Study by "Doctors Without Borders"

Schwarz is referring to the mRNA hub set up by the World Health Organization in South Africa, which is committed to technology transfer. According to a study by "Doctors Without Borders", more than 100 companies in the Global South would have been technically and regulatory able to set up vaccine production, as Schwarz explains.

Anna Marriott, an expert on health policy at Oxfam, also refers to this study. There is expertise in many African countries, and last year's study identified eight potential production sites there. She says: "Had Biontech followed the WHO's call to share its vaccine technology with the mRNA hub, manufacturing plants in Africa would already be in production and numerous other manufacturing plants in low- and middle-income countries would at least be in the pipeline."

It is clear that there is also a lot going on in Africa apart from the Biontech plans. Moderna, the US manufacturer of the Covid-19 vaccine Spikevax, announced in March that it had issued a letter of intent to build an mRNA vaccine production facility in Kenya.
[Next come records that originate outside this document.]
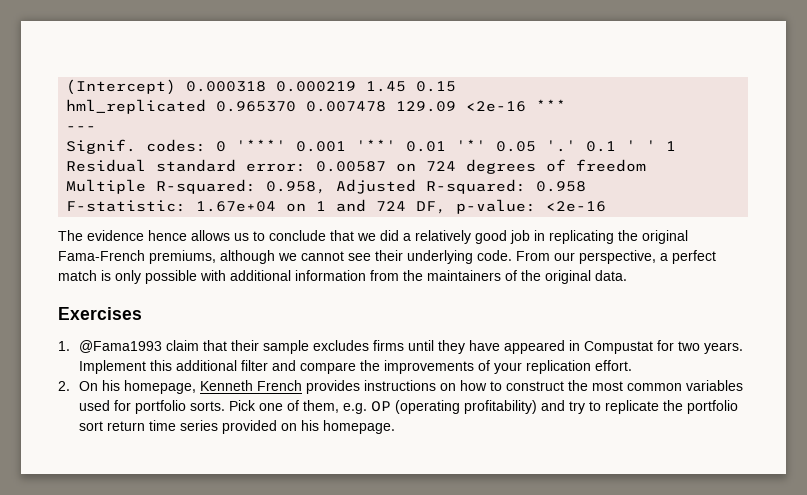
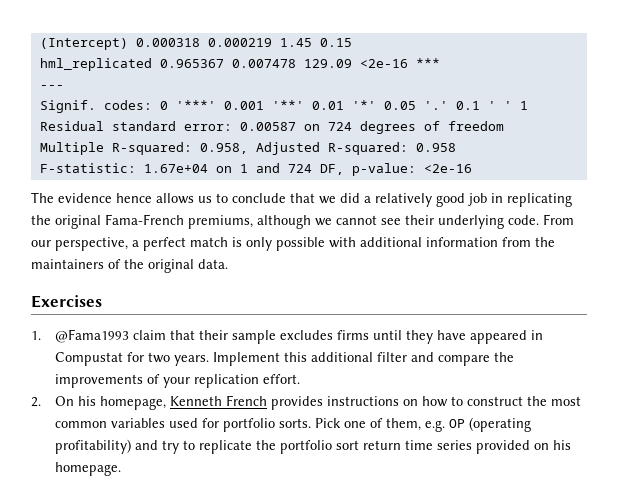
[216,101,297,112] 0.965370 -> [159,59,224,68] 0.965367

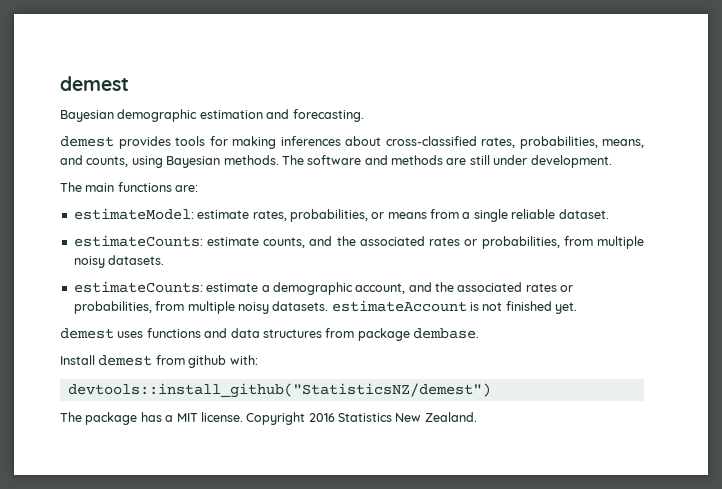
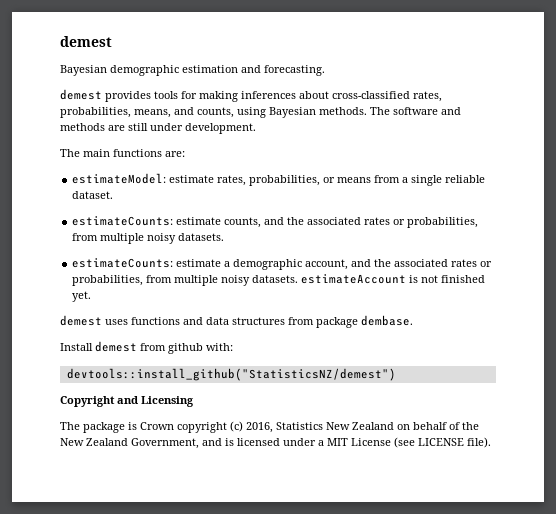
(491, 390) none -> [60,396,194,407] // Copyright and Licensing
[140,412,477,425] has a MIT license. Copyright 2016 Statistics New Zealand. -> [128,421,479,433] [60,437,491,449] is Crown copyright (c) 2016, Statistics New Zealand on behalf of the New Zealand Government, and is licensed under a MIT License (see LICENSE file).

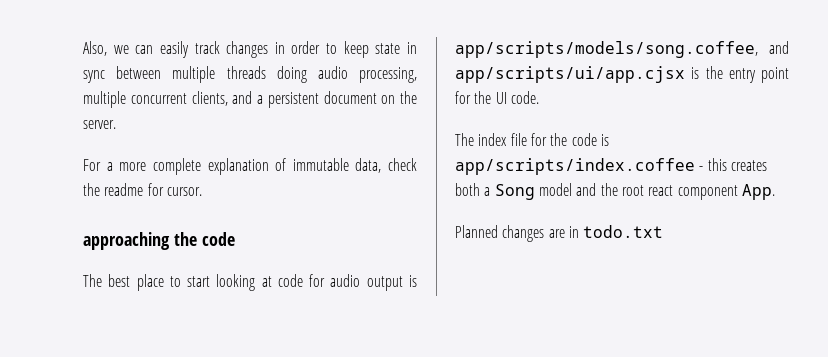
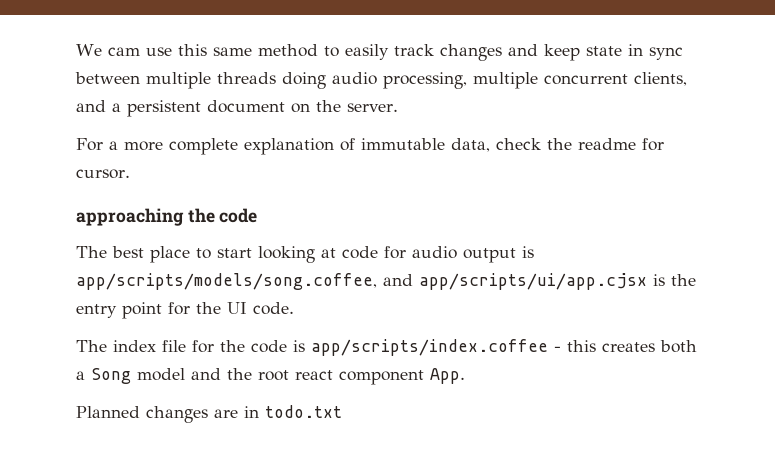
[83,41,338,58] Also, we can easily track changes in order to -> [76,44,538,61] We cam use this same method to easily track changes and

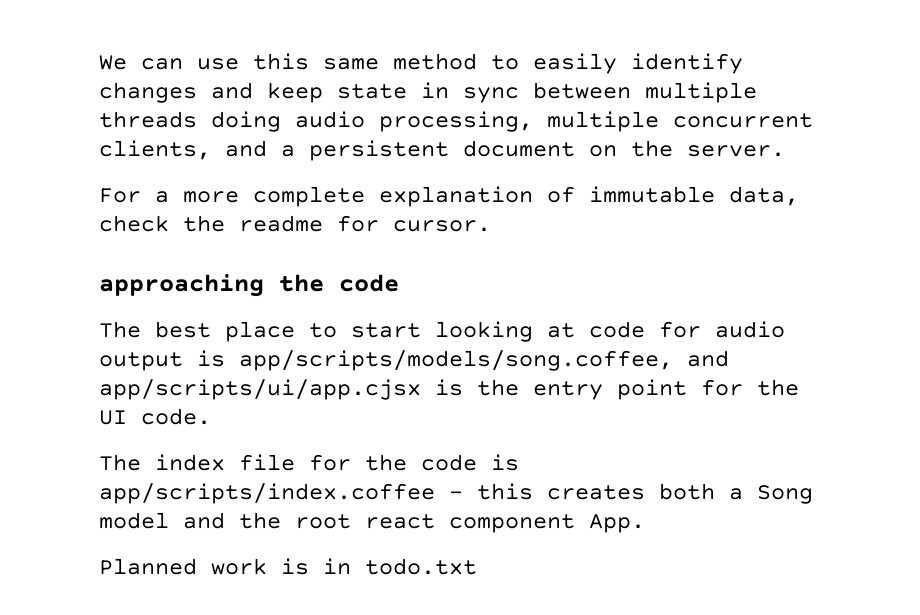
[107,47,140,56] cam -> [141,58,183,70] can
[393,44,434,56] track -> [631,53,743,74] identify
[146,406,238,423] changes are -> [211,558,309,575] work is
Up to 500 million cans per year are said to be able to be produced there.

The World Health Organization announced at the EU-Africa summit in February that with its support, patent-free mRNA vaccines are to be produced in six African countries in the foreseeable future - in South Africa, where the first African Covid-19 vaccine is also being developed, Egypt , Kenya, Nigeria, Senegal and Tunisia. This vaccine should be ready in 2023. WHO chief Tedros Adhanom Ghebreyesus said in February that the corona pandemic had shown how dangerous it was to be dependent on a few vaccine manufacturers.